For the entries below, return every line from the top through the line with "LoveWomen's Flowy Tank" exactly as it stands, omitting pictures.

Change detection outputs
=====
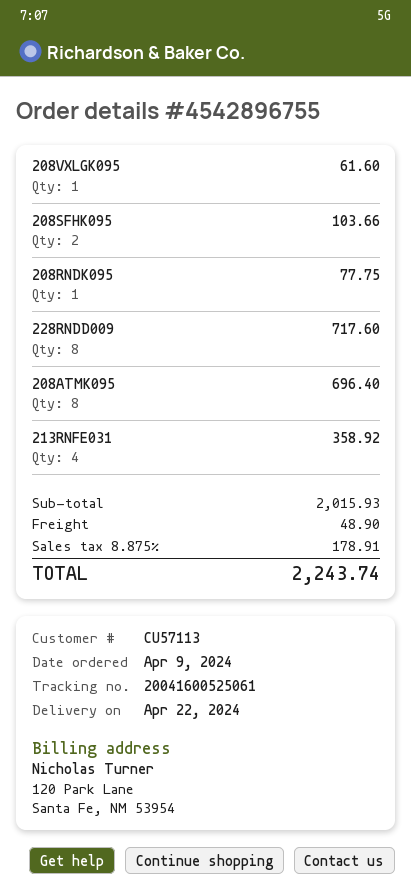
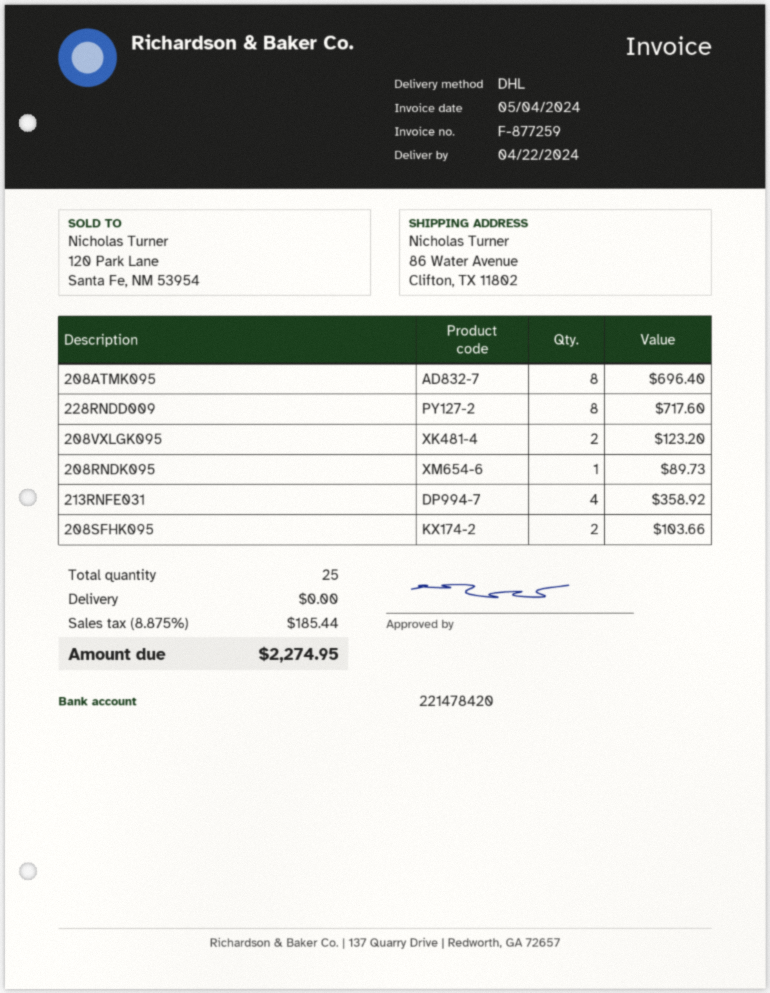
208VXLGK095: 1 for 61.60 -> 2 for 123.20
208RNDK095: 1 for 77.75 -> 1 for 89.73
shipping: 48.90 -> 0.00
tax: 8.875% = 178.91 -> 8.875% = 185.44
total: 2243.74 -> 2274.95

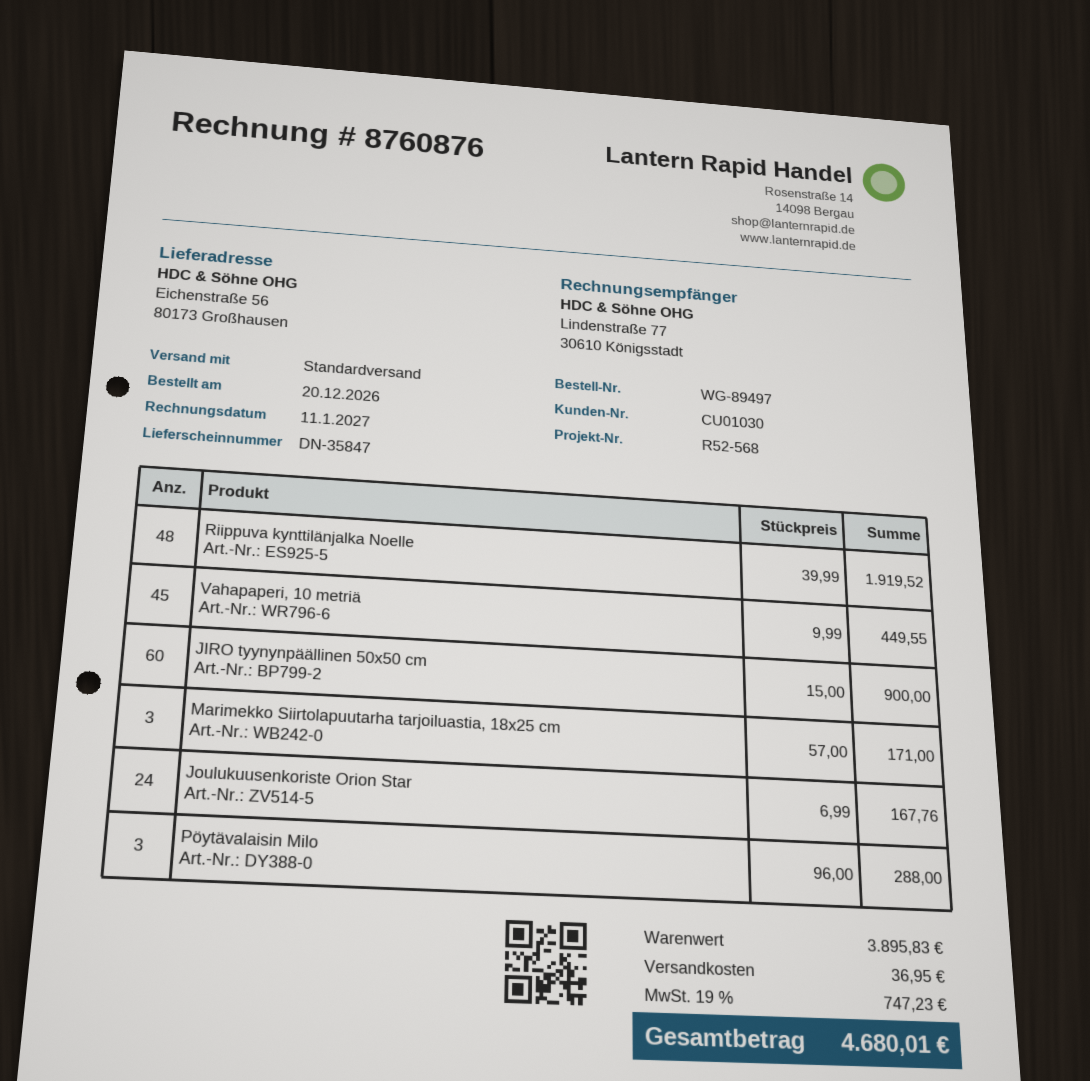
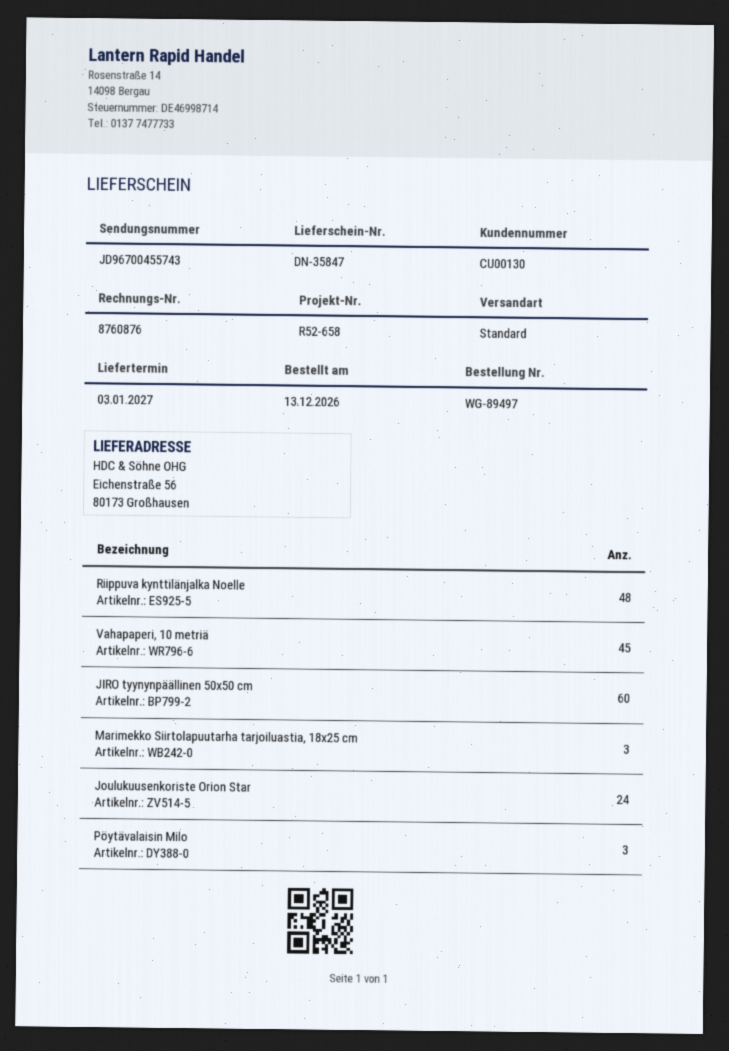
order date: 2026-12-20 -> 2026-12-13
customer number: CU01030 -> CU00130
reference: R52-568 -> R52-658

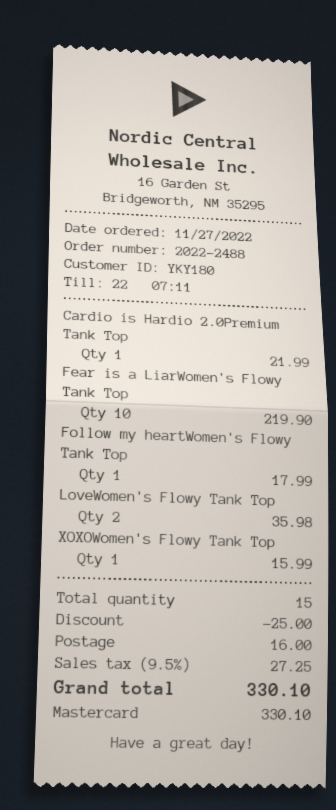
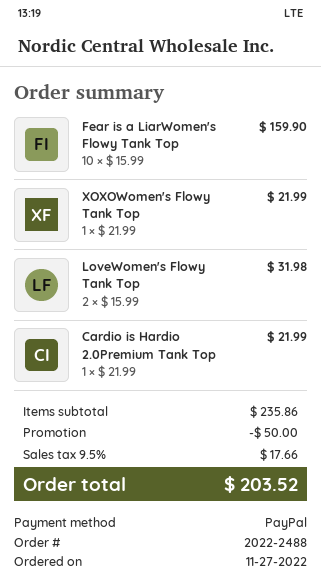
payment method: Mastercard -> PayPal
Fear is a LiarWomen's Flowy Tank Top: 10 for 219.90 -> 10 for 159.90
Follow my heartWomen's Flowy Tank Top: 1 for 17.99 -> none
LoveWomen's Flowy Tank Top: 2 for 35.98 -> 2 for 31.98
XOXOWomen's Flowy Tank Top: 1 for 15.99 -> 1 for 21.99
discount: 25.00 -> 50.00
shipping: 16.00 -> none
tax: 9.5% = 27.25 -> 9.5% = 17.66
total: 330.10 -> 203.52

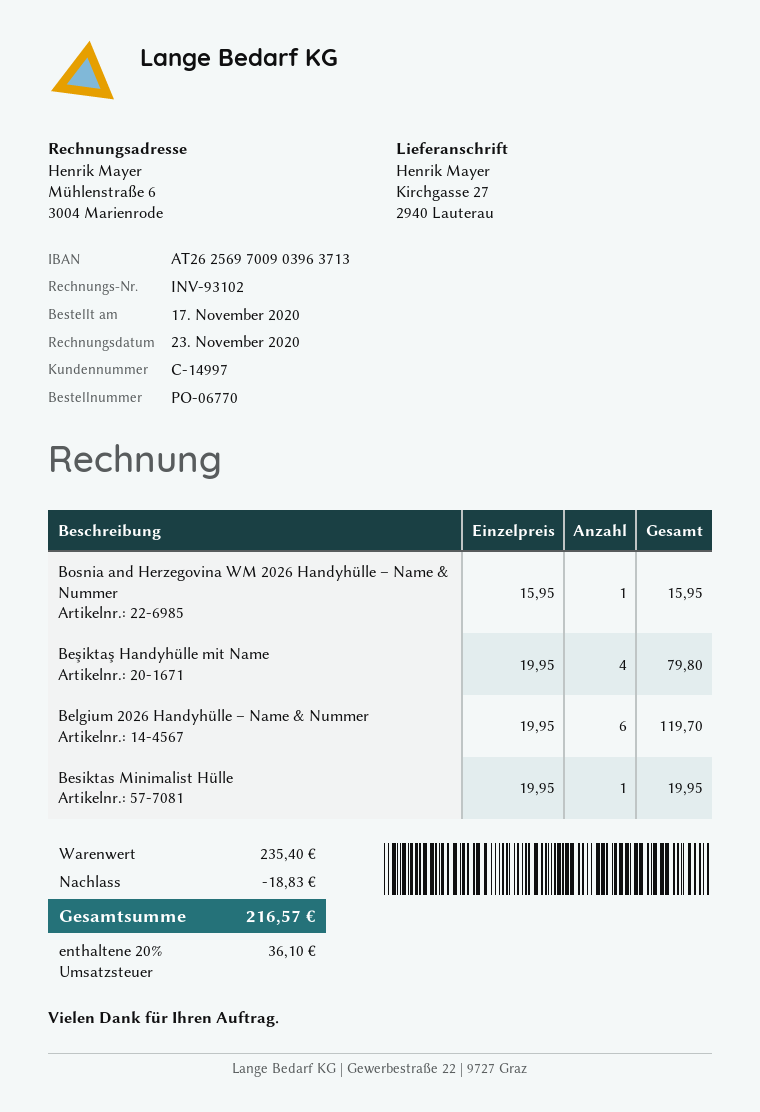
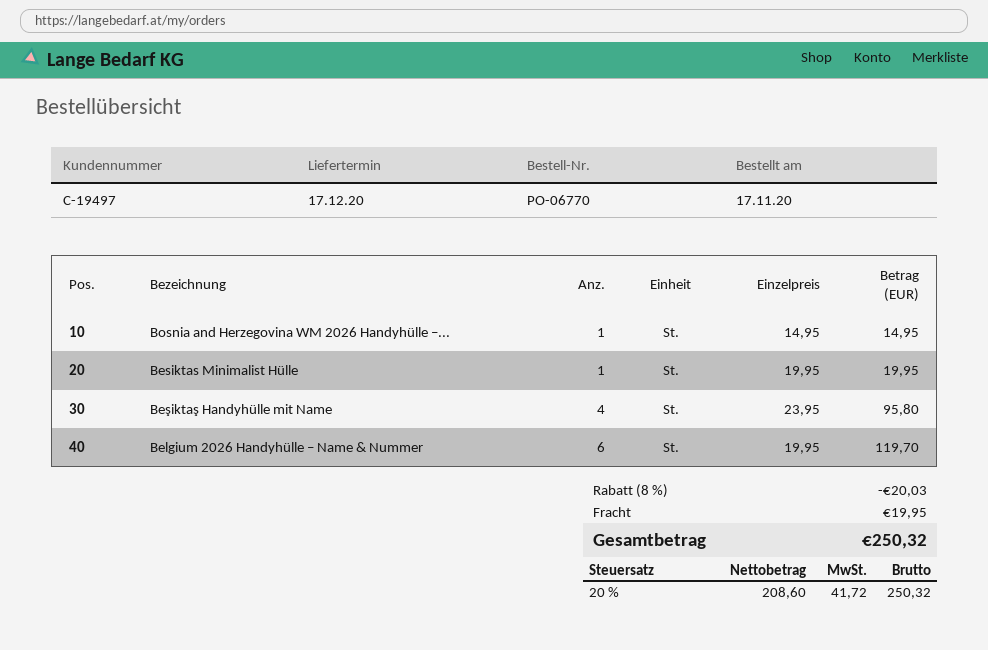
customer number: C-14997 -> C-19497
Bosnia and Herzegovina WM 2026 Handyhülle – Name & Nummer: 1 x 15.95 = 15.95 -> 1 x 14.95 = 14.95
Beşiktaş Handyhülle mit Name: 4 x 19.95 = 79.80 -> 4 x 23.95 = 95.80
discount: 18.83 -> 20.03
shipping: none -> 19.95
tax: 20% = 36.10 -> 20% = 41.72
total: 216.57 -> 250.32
=====
(Reply)
208VXLGK095: 1 for 61.60 -> 2 for 123.20
208RNDK095: 1 for 77.75 -> 1 for 89.73
shipping: 48.90 -> 0.00
tax: 8.875% = 178.91 -> 8.875% = 185.44
total: 2243.74 -> 2274.95

order date: 2026-12-20 -> 2026-12-13
customer number: CU01030 -> CU00130
reference: R52-568 -> R52-658

payment method: Mastercard -> PayPal
Fear is a LiarWomen's Flowy Tank Top: 10 for 219.90 -> 10 for 159.90
Follow my heartWomen's Flowy Tank Top: 1 for 17.99 -> none
LoveWomen's Flowy Tank Top: 2 for 35.98 -> 2 for 31.98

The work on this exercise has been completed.